ASSIGNMENT: Reproduce, exactly and in full, the lines from the one with "Janod Gioia - Handbell J07638: 36 -> none" through the one with "TOMA CALEFACCION CORSA" in the data below; drop pictures.
[[ DATA UNDER STUDY open ]]
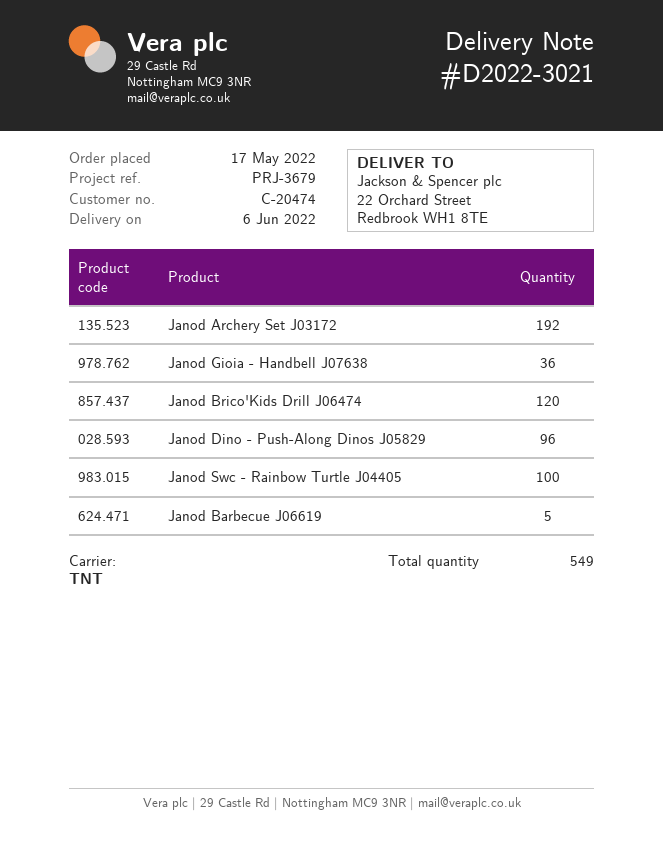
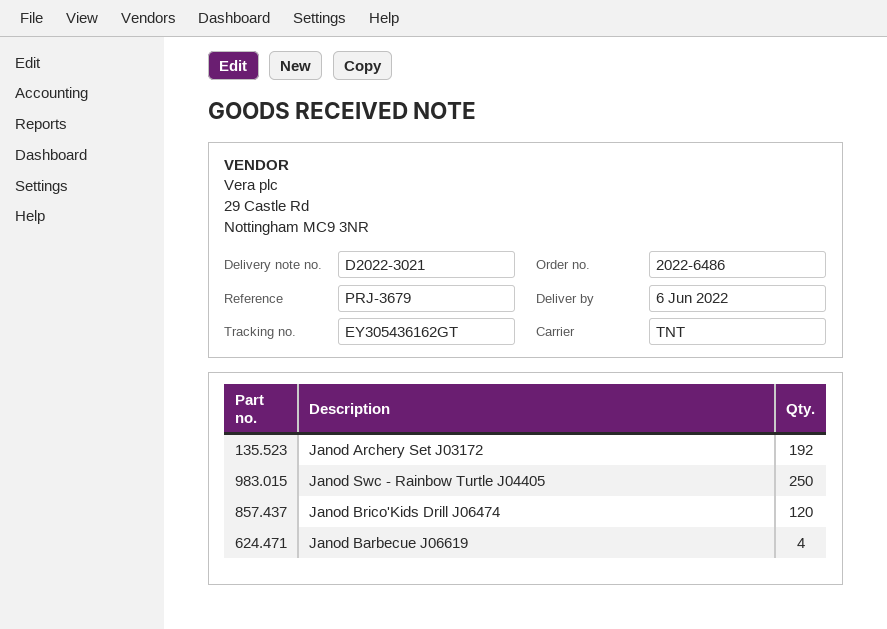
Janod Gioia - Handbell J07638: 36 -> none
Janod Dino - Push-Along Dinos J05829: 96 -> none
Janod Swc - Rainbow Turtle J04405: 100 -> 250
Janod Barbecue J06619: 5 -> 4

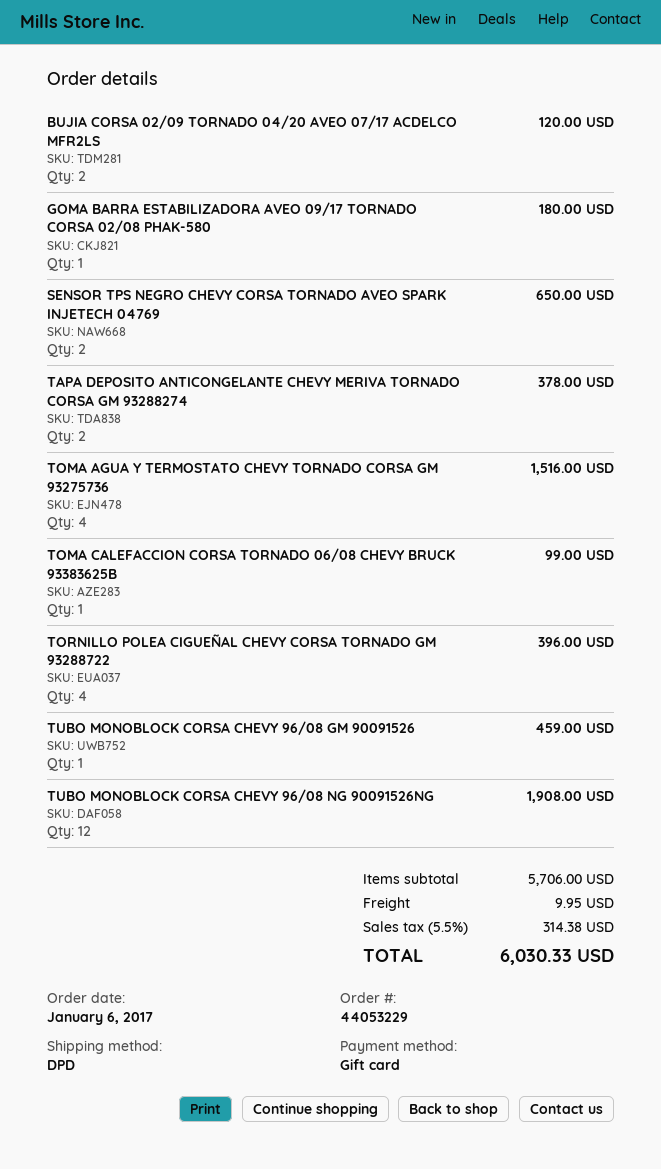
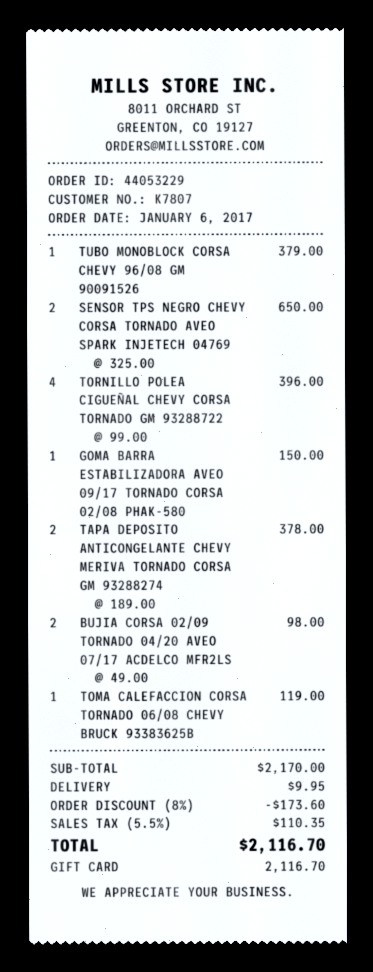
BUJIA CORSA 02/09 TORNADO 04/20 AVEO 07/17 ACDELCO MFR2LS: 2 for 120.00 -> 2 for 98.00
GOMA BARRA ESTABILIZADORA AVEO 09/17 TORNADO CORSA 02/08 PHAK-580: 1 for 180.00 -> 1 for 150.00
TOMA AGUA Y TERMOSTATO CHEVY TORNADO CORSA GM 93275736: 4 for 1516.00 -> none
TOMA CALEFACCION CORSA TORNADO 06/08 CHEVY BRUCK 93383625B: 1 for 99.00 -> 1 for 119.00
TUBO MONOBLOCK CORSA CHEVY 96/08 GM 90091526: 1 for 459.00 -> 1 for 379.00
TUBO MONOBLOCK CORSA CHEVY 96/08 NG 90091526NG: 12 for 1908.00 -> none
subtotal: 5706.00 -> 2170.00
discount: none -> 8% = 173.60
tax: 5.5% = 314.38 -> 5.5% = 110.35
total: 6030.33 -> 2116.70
[[ DATA UNDER STUDY closed ]]
[[ DATA UNDER STUDY open ]]
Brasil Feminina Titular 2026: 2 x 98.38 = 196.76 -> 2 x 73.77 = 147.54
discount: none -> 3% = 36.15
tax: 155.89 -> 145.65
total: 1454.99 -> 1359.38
[[ DATA UNDER STUDY closed ]]
REPLY TO THE TASK:
Janod Gioia - Handbell J07638: 36 -> none
Janod Dino - Push-Along Dinos J05829: 96 -> none
Janod Swc - Rainbow Turtle J04405: 100 -> 250
Janod Barbecue J06619: 5 -> 4

BUJIA CORSA 02/09 TORNADO 04/20 AVEO 07/17 ACDELCO MFR2LS: 2 for 120.00 -> 2 for 98.00
GOMA BARRA ESTABILIZADORA AVEO 09/17 TORNADO CORSA 02/08 PHAK-580: 1 for 180.00 -> 1 for 150.00
TOMA AGUA Y TERMOSTATO CHEVY TORNADO CORSA GM 93275736: 4 for 1516.00 -> none
TOMA CALEFACCION CORSA TORNADO 06/08 CHEVY BRUCK 93383625B: 1 for 99.00 -> 1 for 119.00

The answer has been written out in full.